Logging and crawler feedback
It is good design to be told about issues, instead of having to go look to discover them.
Logs are essential for monitoring progress and debugging, but info-level and lower is only seen when we choose to go and look at a crawler's logs, so we might not notice from them if something is wrong except during debugging/development. Use the appropriate log level for the purpose.
-
Debug Logs: Enable verbose output for detailed tracking during development. Use
zavod --debug
to activate debug logs. -
Info Logs: Monitor the crawler’s progress, especially on large sites.
-
Warning Logs: Indicate potential issues that don't stop the crawl but may require attention. These are surfaced to the dev team on the Issues page and checked daily.
Don't use warnings for things we know we won't fix, e.g. a permanent 404 that we can't do anything about. Do use warnings for things we should take action on, e.g. to notice a new entity type which we haven't mapped to a Schema yet.
Data assertions
Build crawlers with robust assertions to catch missing data during runtime. Instead of manually inspecting logs, implement checks to ensure that expected data is present or that invalid data doesn't slip through:
# Ensure a valid date of birth (dob)
assert dob is None, (dob, entity_name)
# Validate Position Name
assert position_name != "Socialdemokratiet"
# Check for Non-None Position Name
assert position_name is not None, entity.id
Generating consistent unique identifiers
Make sure entity IDs are unique within the source. Avoid using only the name of the entity because there might eventually be two persons or two companies with the same name. It is preferable to have to deduplicate two Follow the Money entities for the same real world entity, rather than accidentally merge two entities.
Good values to use as identifiers are:
- An ID in the source dataset, e.g. a sanction number, company registration number. These can be turned into a readable ID with the dataset prefix using the
context.make_slug
function. - Some combination of consistent attributes, e.g. a person's name and normalised date of birth in a dataset that holds a relatively small proportion of the population so that duplicates are extremely unlikely. These attributes can be turned into a unique hash describing the entity using the
context.make_id
function. - A combination of identifiers for the entities related by another entity, e.g. an
owner and a company, in the form
ownership.id = context.make_id(owner.id, "owns", company.id)
Note
Remember to make sure distinct sanctions, occupancies, positions, relationships, etc get distinct IDs.
Note
Do not reveal personally-identifying information such as names, ID numbers, etc in IDs, e.g. via context.make_slug
.
Capture text in its original language
Useful fields like the reason someone is sanctioned should be captured regardless of the language it is written in. Don't worry about translating fields where arbitrary text would be written. If the language is known, include the three-letter language code in the lang
parameter to Entity.add()
, e.g.:
reason = data.pop("expunerea-a-temeiului-de-includere-in-lista-a-operatorului-economic")

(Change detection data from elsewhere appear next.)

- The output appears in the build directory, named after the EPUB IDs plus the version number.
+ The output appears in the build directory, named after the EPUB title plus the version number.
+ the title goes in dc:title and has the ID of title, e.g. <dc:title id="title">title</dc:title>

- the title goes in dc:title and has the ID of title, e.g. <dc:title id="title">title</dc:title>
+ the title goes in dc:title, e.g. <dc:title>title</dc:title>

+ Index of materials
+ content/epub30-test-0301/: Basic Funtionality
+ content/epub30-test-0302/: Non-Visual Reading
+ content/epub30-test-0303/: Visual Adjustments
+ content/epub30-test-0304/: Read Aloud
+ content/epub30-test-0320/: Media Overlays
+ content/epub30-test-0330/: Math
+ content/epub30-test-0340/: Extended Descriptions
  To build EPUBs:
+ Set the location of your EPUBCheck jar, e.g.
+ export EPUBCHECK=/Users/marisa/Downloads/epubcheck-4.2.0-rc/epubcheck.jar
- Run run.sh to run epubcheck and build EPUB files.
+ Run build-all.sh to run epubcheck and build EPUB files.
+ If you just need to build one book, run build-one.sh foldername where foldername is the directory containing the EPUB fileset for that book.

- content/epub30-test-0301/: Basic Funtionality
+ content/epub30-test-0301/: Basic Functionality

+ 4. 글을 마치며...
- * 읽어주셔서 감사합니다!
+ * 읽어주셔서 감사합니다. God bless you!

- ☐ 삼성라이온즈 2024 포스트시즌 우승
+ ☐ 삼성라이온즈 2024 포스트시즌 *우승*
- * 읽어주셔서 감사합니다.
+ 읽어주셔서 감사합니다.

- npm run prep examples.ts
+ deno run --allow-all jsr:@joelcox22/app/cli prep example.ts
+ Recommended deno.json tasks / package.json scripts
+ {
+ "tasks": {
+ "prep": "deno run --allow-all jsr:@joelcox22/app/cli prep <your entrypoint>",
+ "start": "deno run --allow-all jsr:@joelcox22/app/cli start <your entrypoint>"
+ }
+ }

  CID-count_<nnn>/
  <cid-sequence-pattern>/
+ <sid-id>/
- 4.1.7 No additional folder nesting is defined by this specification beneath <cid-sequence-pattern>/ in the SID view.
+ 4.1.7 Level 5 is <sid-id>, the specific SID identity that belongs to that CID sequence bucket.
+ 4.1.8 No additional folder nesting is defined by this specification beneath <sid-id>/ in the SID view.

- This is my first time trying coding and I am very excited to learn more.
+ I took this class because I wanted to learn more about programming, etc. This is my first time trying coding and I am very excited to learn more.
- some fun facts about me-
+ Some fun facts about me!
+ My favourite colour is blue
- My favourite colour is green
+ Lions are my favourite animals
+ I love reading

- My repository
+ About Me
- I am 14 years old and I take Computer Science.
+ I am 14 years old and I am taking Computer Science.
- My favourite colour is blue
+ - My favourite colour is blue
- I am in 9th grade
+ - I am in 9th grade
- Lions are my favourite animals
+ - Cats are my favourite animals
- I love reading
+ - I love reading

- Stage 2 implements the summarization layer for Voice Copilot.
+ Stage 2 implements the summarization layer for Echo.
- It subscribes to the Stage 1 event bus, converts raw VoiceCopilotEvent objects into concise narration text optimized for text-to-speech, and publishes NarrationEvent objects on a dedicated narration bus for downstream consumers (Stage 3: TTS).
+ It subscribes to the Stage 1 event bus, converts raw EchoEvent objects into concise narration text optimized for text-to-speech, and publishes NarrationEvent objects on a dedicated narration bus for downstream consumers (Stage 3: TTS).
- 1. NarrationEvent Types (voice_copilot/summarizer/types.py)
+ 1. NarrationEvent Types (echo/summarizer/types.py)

sanction.add("reason", reason, lang="rom")
Handling special space characters in strings
Be aware of different types of space characters and how they affect text comparison. For example, a non-breaking space (\xa0
) or zero-width space do not match a normal space character and can affect string comparison or processing.
An editor like VS Code highlights characters like this by default, and a hex editor is an effective way to see more precisely which values are present in strings that are surprising you. Remember that a hex editor is looking at the data encoded e.g. to utf-8
while Python strings are unicode
code points.
To handle these cases, you can use string cleaning methods such as:
normality.collapse_spaces
normality.remove_unsafe_chars
.replace
import normality
# Replace non-breaking space with regular space
text = text.replace("\xa0", " ")
# When the source data contains messy or excessively repeated whitespace,
# e.g., collapsing whitespace from text extracted from HTML
cleaned_text = normality.collapse_spaces(text)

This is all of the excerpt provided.